### Video Transcript

Which of the following has the same value as three-quarters squared divided by three-quarters to the power of negative three? Is it (A) three-quarters to the power of negative two-thirds, (B) three-quarters to the power of negative six, (C) three-quarters, (D) four-thirds, or (E) three to the fifth power over four to the fifth power?

In this question, we’re dividing two equal factions with integer powers. And as long as these fractions are not mixed numbers — that is, they’re simply one integer over another — we can use the standard index laws to evaluate this. The first law we’re interested in says that 𝑥 to the power of 𝑎 divided by 𝑥 to the power of 𝑏 is 𝑥 to the power of 𝑎 minus 𝑏. That is to say, when we divide two numbers whose base is equal, we simply subtract their exponents.

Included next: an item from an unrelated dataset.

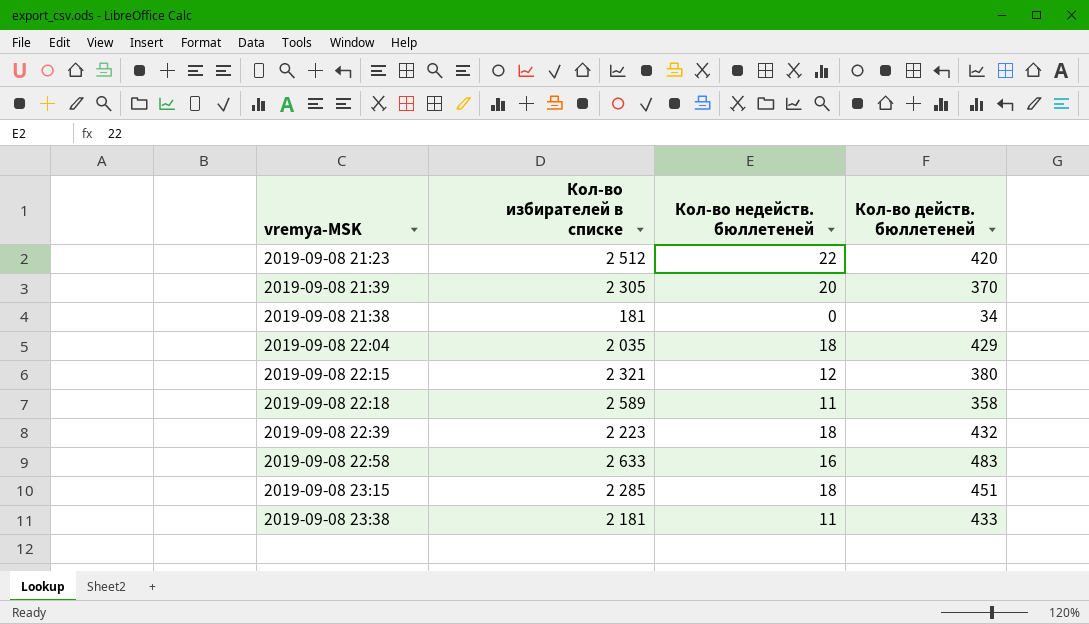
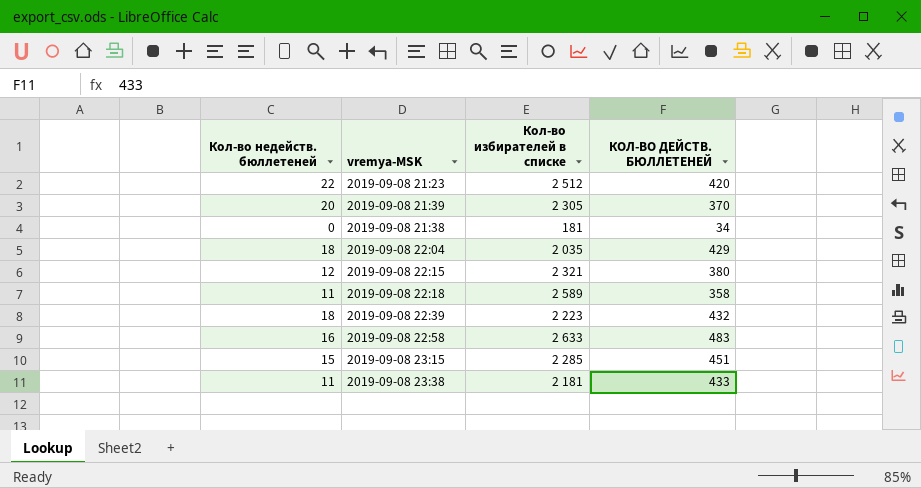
column Кол-во недейств. бюллетеней | position: 3 -> 1
column name: Кол-во действ. бюллетеней -> КОЛ-ВО ДЕЙСТВ. БЮЛЛЕТЕНЕЙ
2019-09-08 23:15 | Кол-во недейств. бюллетеней: 18 -> 15

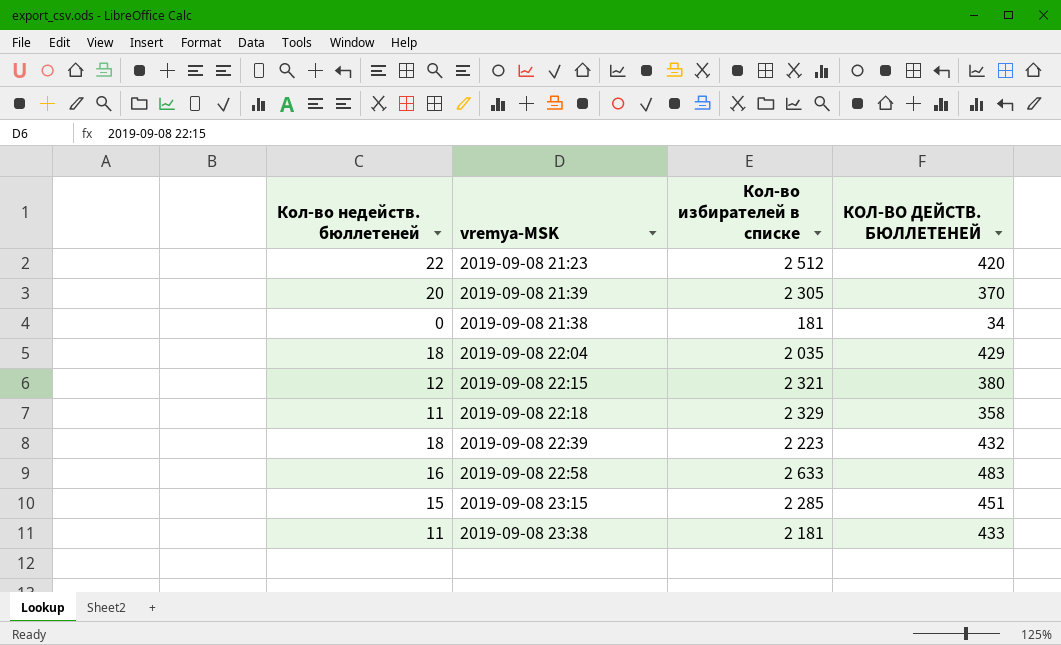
2019-09-08 22:18 | Кол-во избирателей в списке: 2 589 -> 2 329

And so three-quarters squared divided by three-quarters to the power of negative three is three-quarters to the power of two minus negative three. Two minus negative three is two plus three, which is five. So we have three-quarters to the fifth power. But another one of our laws of indices says that we can distribute the power or the exponent over the numerator and denominator of our fraction. So three-quarters to the fifth power is the same as three to the fifth power over four to the fifth power. And we don’t actually need to evaluate this since this is one of our options; it’s (E). Three-quarters squared divided by three-quarters to the power of negative three is the same as three to the fifth power over four to the fifth power.